(Extracted data entries)
↓↓↓
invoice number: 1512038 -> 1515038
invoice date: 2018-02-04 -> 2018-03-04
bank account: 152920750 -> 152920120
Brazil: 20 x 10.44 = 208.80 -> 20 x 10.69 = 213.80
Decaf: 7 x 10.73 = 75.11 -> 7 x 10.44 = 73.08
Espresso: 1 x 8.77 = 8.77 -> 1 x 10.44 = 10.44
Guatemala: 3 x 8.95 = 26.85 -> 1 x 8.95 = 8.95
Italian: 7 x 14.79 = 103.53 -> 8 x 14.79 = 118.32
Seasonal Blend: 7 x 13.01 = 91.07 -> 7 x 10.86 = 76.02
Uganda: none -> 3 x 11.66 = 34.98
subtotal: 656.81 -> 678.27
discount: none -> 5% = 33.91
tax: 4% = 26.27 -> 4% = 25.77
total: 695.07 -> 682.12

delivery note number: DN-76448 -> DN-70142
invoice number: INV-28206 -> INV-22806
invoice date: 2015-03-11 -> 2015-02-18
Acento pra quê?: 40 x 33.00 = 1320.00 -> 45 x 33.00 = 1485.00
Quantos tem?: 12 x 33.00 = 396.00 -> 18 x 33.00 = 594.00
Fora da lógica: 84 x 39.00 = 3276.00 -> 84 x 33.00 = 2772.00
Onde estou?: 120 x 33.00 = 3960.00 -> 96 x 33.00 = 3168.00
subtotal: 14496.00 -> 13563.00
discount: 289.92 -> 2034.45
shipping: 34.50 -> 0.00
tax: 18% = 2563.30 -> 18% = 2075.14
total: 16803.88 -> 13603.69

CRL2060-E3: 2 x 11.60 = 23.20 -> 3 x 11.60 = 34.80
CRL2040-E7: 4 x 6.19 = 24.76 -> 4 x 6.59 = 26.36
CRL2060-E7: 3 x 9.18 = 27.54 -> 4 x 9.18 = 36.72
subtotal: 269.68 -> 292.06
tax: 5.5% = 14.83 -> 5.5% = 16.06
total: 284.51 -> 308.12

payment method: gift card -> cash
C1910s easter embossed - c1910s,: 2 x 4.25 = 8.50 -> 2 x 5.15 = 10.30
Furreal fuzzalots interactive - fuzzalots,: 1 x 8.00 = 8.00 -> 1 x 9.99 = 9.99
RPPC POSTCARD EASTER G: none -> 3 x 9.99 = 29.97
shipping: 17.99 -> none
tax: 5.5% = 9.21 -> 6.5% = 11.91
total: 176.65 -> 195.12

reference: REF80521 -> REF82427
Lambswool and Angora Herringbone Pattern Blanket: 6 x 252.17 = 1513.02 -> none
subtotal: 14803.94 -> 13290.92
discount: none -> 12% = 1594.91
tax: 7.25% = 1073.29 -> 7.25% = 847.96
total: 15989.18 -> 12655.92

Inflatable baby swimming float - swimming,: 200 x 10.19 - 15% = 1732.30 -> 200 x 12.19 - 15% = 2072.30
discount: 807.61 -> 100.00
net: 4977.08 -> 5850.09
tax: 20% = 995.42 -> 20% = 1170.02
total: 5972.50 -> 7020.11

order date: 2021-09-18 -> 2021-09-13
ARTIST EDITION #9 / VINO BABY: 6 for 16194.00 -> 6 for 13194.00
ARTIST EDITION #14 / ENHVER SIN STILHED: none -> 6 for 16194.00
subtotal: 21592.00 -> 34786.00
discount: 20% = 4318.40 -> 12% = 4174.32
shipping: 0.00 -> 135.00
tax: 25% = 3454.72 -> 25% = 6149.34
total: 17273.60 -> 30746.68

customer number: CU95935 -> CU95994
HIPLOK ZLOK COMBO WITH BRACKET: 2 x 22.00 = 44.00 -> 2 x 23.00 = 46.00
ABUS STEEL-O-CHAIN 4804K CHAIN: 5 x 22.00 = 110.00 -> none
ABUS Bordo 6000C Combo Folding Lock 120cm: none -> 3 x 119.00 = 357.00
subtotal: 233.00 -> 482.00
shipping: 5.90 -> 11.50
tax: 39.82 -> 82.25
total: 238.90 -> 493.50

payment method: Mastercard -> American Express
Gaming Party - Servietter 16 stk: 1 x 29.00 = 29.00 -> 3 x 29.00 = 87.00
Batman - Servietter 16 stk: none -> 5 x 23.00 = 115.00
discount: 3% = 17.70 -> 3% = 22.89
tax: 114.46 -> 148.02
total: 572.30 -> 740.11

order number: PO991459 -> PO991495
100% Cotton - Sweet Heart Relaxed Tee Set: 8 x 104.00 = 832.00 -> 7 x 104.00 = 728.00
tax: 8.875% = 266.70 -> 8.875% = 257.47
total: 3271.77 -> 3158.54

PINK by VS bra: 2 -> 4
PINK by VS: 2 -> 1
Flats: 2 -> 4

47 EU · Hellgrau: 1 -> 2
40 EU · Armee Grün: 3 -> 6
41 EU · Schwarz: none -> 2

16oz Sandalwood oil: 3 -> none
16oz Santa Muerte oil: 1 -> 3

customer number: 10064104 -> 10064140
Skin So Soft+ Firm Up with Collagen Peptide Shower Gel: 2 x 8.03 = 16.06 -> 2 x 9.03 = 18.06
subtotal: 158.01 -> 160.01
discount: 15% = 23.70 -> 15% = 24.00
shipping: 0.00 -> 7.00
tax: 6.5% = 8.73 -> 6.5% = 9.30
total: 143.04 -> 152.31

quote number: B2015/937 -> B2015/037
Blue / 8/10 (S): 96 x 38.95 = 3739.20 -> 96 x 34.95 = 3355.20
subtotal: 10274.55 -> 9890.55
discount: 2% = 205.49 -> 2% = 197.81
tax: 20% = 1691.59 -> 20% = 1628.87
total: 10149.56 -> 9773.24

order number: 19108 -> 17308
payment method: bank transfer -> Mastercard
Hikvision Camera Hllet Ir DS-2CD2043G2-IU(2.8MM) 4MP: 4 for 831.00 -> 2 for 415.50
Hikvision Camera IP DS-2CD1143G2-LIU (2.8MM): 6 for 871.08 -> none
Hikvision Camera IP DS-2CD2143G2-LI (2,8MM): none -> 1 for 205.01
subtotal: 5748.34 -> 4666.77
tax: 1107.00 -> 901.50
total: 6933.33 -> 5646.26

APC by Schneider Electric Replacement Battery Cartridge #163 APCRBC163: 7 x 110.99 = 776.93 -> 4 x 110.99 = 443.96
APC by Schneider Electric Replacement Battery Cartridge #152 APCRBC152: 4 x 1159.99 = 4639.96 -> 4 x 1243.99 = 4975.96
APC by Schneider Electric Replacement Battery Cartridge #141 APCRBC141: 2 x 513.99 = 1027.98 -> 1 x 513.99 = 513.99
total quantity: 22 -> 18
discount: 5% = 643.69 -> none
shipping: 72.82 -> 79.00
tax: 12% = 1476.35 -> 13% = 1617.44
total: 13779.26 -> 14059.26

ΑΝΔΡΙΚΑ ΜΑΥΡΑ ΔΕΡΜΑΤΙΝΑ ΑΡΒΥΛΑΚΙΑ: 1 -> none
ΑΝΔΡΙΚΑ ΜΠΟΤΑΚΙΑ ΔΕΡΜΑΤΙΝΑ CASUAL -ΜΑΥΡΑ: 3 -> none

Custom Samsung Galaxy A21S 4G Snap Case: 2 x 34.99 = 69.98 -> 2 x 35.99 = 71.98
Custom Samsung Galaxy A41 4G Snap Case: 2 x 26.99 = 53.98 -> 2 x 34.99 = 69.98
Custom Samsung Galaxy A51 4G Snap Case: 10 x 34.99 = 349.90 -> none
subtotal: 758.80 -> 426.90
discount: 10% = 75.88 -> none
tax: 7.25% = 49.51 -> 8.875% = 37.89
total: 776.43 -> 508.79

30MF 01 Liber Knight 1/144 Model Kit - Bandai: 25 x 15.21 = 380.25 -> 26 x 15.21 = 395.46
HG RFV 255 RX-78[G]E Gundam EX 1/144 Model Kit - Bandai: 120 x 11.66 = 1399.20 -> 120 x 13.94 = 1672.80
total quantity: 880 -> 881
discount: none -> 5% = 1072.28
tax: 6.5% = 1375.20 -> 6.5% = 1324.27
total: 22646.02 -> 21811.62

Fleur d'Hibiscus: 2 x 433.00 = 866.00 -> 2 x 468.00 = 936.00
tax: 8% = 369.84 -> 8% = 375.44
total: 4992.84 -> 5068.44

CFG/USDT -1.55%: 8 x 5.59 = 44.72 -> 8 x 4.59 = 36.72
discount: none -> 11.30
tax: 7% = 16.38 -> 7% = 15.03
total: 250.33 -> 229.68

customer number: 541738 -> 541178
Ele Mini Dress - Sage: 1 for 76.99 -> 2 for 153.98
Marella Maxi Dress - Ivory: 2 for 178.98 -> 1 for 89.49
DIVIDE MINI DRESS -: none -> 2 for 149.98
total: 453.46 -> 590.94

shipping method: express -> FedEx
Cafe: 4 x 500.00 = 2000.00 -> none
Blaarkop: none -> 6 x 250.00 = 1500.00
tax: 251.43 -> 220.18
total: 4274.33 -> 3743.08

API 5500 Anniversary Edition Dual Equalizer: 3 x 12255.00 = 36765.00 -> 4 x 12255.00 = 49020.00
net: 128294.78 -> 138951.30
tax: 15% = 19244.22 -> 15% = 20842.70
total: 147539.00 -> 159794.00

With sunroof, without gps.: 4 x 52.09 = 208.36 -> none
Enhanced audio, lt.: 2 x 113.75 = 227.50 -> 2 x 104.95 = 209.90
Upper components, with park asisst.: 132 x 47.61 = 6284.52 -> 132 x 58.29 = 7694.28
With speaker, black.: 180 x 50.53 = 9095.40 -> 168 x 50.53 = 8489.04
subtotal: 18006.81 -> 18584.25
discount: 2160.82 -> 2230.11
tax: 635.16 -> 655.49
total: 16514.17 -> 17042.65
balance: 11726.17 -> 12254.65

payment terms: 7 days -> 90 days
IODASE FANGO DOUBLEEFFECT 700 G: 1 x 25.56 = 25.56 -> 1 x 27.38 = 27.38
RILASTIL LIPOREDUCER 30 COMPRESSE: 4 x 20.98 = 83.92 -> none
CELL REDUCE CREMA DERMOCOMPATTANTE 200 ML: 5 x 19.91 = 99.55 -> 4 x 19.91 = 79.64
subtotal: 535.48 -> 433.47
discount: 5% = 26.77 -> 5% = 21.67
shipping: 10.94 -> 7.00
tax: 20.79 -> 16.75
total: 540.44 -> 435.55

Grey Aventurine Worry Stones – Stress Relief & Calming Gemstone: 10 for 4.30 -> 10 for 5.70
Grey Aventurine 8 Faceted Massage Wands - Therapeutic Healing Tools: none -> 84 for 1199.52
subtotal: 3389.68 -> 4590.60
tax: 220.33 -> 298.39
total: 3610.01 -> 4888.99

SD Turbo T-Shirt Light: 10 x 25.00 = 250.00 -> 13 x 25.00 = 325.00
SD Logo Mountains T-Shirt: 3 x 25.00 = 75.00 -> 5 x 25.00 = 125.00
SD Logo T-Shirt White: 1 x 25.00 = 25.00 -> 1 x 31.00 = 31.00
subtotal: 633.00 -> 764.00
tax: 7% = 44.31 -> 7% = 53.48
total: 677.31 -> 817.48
↑↑↑
### TASK ITEM
Within the data above, filter for lines containing the word "Electric" and copy each one.

### SOLUTION TO THIS PROBLEM
APC by Schneider Electric Replacement Battery Cartridge #163 APCRBC163: 7 x 110.99 = 776.93 -> 4 x 110.99 = 443.96
APC by Schneider Electric Replacement Battery Cartridge #152 APCRBC152: 4 x 1159.99 = 4639.96 -> 4 x 1243.99 = 4975.96
APC by Schneider Electric Replacement Battery Cartridge #141 APCRBC141: 2 x 513.99 = 1027.98 -> 1 x 513.99 = 513.99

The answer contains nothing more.